Disclaimer, I’m not a coder/developer and being following Ember pre 1.0.

Has anyone considered an Ember Infrastructure team to attract more developers (and start-ups)? Through the lens of a cash strapped start-up as an example, I don’t really want my self-taught javascript/front end guy deploying and configuring any other software in any environment let alone my production webserver, Db and every other system needed in-between. Ember has a number of great things that I simply wouldn’t want or trust a front-end guy to do, simply because security and scalability are hard problems. Would be nice if e.g. LinkedIn or a hosting company sponsor this by providing a number of open source scalable software in say containers/Kubernetes or whatever that will just work with Ember (SSR as an example, or deploying to only a subgroup - hand picked production users/early adopters, or deploy to one server/region to ensure nothing has broken before deploying out to everyone else, automatic rollbacks, etc.) and can easily be turned on and just works.
A start-up with a maxed-out credit card may not be thinking this far ahead, but if Ember offered this out of the box it may persuade new developers and/or start-ups to use Ember over something else if they can easily install a pre-configured secure production scalable solution (most just want HA but dream they’ll one day need scalable). I only mention LinkedIn because they have open sourced a number of software (assume ember compatible) and probably have the largest Ember team and are best placed to provide / sponsor and make available pre-integrated production Ember solutions/ecosystem that can be trusted to work.

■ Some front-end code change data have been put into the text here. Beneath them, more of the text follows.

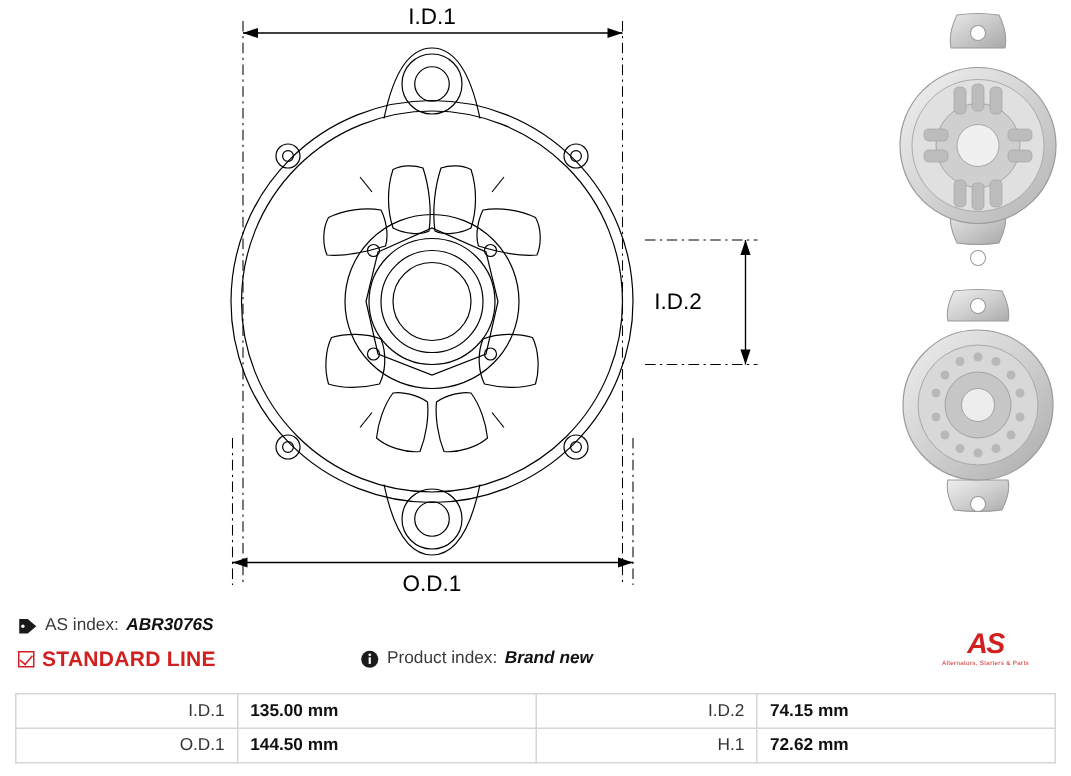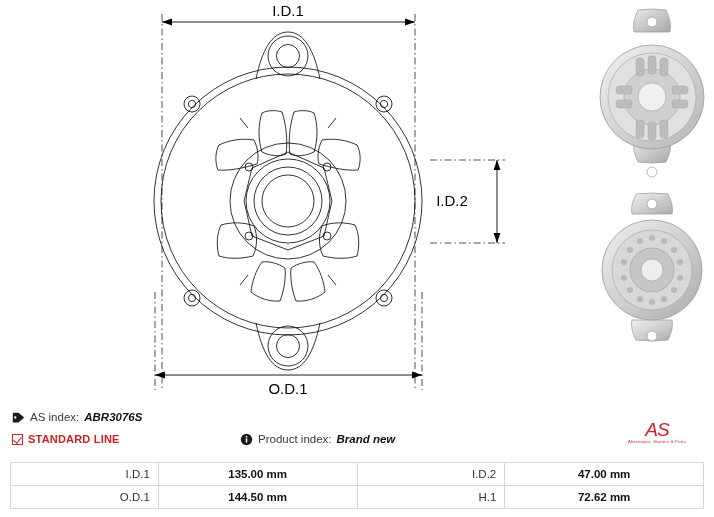"STANDARD LINE" .standard-line { font-size: 11px -> 14px }
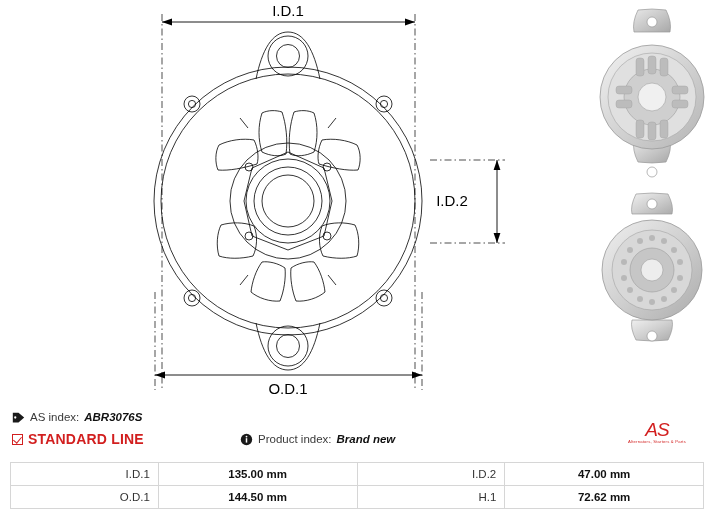"AS" .brand .as { font-weight: normal -> bold }
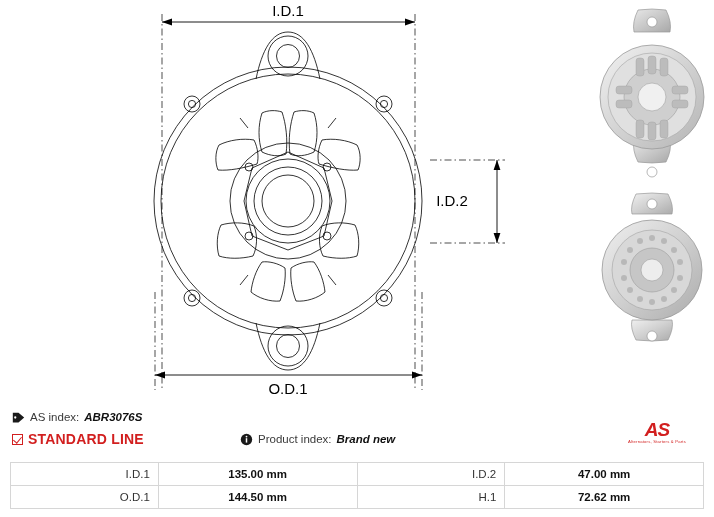"135.00 mm" .spec-table td.v { text-align: center -> left }
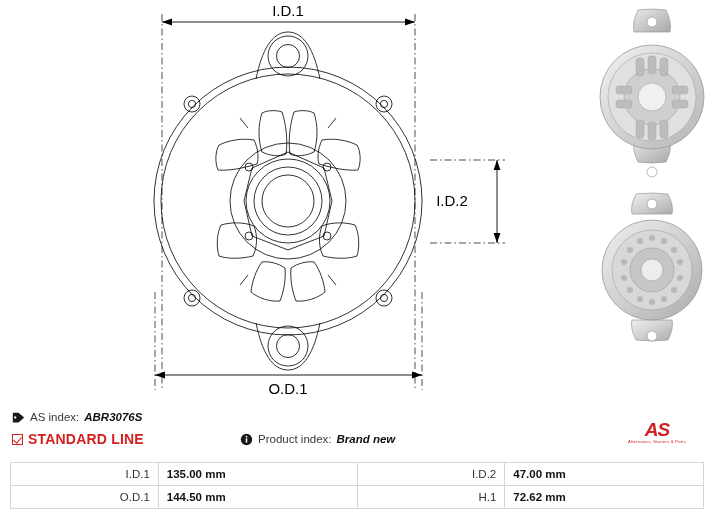"47.00 mm" td.v { text: 47.00 -> 74.15 }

Also, as someone who doesn’t live in the USA or a large country for that matter, mobile is the biggest consideration when choosing a language along with access to good developers, so React wins hands down here… you cannot even find an Ember or Vue dev here because of the demand for mobile which in turn drives people to learn React. I cannot stress enough the importance of a hybrid/native solution/option is needed ASAP! Great to see Chad do a PoC for NativeScript etc but seems to have gone quiet. Would also nice to see first class support for CSS Blocks, as I fair that may die off which would be a shame, as it seems quite quiet there and when people are even volunteering to fix performance/fundamental design problem (Parallelization #184), I don’t see anyone telling them to go for it...

Lastly, perhaps Ember 2020, after sorting out mobile native, could target other devices/platforms like Tv Browsers and apps (thinking Panasonic here have a lot of apps), Xbox, VR devices etc. Lots of potential users and potential paying customers are on these other platforms. A point of difference Ember could offer.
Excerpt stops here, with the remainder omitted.